The hard lockdown forced many families to spend more time together. However, instead of bringing families together, some families started falling apart, with many couples admitting that their union was no longer viable. South Africa has seen a staggering increase of 20 percent in the divorce rate since the start of the lockdown on March 27. Divorce is by far one of the hardest decisions to confront because not only does it affect you and your partner, but it also weighs heavily on your children. You have to consider and prioritise their wellbeing while at the same time navigating your own personal heartbreak and disappointment. The pain of divorce can be overwhelming to all concerned, and the decision never less than life-altering.
Telling your children
As a parent, how do you break such devastating news to your children? It is a huge conundrum and a headache, but it has to be done. Prioritise them and make sure they hear it from you and not outsiders. Although it might seem easier to break the news in public because an audience might make them behave calmly, this is not a good idea. You need to do it in a familiar and warm assuring space considering that this will go down in their memories as the most traumatic, humiliating experience they ever have to deal with.
Assure them it’s not their fault
Children tend to feel that divorce is their fault, and depending on their age, they may want to know why mommy and daddy are going separate ways.
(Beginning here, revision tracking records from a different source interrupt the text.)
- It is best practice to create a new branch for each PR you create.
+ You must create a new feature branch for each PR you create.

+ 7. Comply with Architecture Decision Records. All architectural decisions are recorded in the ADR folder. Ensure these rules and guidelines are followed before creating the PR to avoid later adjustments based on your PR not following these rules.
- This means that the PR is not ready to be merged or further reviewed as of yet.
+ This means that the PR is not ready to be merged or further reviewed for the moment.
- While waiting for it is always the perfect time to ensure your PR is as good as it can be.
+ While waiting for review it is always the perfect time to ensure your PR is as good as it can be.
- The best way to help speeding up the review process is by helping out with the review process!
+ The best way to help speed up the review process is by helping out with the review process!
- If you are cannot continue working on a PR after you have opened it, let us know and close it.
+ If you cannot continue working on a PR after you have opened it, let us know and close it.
It is a better idea for a younger child to tell them that “mommy and daddy are no longer together.” An older child may want to know more about why, and it may be challenging to break it down for them. Avoid the blame game at this point and the gory details around your split. Even if your children want all the dirt, that is not his or her right. Be polite and modify your answers to favour discretion and forgiveness and avoid accusations. Be ready to provide answers about who will live where, how often they will see the non-resident parent, whether they will have to move too, whether they will lose their friends, their school. All of these are fair questions. Lying to buffer the blow is inappropriate.
Help your children cope
After breaking such horrible news, your children will react. This is all life-changing. They might want to retreat to their bedroom to cry or request to spend a night, or a weekend, with a friend or a relative. Be prepared to help arrange this. You cannot blame the child for wanting to escape the harsh reality that awaits. Respect your child’s right to fury and pain. It is your responsibility to help them through the change.
Love your child and commit to being there
This is the most difficult time you will face, and the best you can do is to be present, love your children and commit, in your heart and aloud, to remaining an engaged, connected, and dedicated parent. Your children are losing everything they once thought firm and secure. This is a good time to nurture your relationship with your children as you navigate this transition together. It’s not an easy period, but you will go through it together, and before you know it, you will adjust to your new normal.